How did protected-mode 16-bit Windows fix up jumps to functions that got discarded?

Raymond Chen

Commenter Neil presumes that Windows 286 and later simply fixed up the movable entry table with jmp selector:offset instructions once and for all.

It could have, but it went one step further.

Recall that the point of the movable entry table is to provide a fixed location that always refers to a specific function, no matter where that function happens to be. This was necessary because real mode has no memory manager.

But protected mode does have a memory manager. Why not let the memory manager do the work? That is, after all, its job.

In protected-mode 16-bit Windows, the movable entry table was ignored. When one piece of code needed to reference another piece of code, it simply jumped to or called it by its selector:offset.

    push    ax
    call    0987:6543

(Exercise: Why didn’t I use call 1234:5678 as the sample address?)

The selector was patched directly into the code as part of fixups. (We saw this several years ago in another context.)
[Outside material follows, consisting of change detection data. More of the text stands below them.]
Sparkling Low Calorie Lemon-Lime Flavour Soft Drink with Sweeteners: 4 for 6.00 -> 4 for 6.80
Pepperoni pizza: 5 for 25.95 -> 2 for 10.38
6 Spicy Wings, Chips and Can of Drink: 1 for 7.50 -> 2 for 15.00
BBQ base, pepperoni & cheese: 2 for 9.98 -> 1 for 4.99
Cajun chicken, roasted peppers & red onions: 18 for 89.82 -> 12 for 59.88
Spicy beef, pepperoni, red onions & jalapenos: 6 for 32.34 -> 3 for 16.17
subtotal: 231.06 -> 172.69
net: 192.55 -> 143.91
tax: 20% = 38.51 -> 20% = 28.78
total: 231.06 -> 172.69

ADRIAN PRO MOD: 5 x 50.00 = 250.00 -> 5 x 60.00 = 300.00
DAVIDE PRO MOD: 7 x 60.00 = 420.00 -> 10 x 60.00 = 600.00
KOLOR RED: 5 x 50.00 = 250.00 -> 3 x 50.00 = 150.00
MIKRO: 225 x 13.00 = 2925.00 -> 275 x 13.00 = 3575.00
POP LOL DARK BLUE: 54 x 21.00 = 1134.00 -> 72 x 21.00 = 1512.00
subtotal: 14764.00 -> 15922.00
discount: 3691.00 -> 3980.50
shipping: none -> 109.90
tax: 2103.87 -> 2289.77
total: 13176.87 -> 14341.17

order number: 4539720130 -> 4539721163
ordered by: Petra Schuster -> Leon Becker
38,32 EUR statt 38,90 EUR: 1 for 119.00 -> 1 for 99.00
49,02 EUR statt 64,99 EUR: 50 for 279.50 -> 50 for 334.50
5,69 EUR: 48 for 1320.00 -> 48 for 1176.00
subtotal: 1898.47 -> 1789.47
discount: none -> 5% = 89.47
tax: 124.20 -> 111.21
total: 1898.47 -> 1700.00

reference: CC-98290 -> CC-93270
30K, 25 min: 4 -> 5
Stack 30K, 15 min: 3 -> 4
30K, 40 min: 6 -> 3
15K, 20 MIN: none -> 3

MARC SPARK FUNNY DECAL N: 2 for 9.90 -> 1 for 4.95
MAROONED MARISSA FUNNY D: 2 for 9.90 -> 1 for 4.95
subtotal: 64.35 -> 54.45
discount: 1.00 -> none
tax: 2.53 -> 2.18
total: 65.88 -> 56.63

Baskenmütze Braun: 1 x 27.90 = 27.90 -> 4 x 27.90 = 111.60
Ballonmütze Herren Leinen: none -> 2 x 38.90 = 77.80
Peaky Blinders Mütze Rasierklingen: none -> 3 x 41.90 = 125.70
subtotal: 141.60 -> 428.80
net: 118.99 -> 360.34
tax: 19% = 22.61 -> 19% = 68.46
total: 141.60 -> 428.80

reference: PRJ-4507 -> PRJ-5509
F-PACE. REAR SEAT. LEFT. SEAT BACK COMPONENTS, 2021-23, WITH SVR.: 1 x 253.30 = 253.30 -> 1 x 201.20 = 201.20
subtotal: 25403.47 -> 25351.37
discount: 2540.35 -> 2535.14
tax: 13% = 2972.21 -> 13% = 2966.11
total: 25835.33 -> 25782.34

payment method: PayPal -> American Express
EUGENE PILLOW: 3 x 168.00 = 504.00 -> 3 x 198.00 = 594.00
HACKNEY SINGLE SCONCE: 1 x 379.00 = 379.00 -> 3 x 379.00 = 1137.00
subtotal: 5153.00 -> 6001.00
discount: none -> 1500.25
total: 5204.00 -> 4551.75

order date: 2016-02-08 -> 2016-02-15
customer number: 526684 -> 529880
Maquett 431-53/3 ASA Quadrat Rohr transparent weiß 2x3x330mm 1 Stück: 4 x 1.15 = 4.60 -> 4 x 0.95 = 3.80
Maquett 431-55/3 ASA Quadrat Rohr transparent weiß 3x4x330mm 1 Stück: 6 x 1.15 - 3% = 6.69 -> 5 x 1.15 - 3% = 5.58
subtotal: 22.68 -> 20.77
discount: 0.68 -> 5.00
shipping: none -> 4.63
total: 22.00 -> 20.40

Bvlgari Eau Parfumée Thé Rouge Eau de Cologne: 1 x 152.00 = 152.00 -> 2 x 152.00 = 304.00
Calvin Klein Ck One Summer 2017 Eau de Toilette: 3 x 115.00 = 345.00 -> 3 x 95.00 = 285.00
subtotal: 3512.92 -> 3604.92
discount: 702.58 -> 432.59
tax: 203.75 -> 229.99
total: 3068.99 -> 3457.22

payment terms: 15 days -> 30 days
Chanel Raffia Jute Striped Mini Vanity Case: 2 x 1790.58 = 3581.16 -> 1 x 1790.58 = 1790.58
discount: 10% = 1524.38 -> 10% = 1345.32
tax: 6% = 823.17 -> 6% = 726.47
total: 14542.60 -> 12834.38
When a segment is relocated in memory, there is no stack walking to patch up return addresses to point to thunks, and no editing of the movable entry points to point to the new location. All that happens is that the base address in the descriptor table entry for the selector is updated to point to the new linear address of the segment. And when a segment is discarded, the descriptor table entry is marked not present, so that any future reference to it will raise a selector not present exception, which the kernel handles by reloading the selector.

Things are a lot easier when you have a memory manager around. A lot of the head-exploding engineering in real-mode windows was in all the work of simulating a memory manager on a CPU that didn’t have one!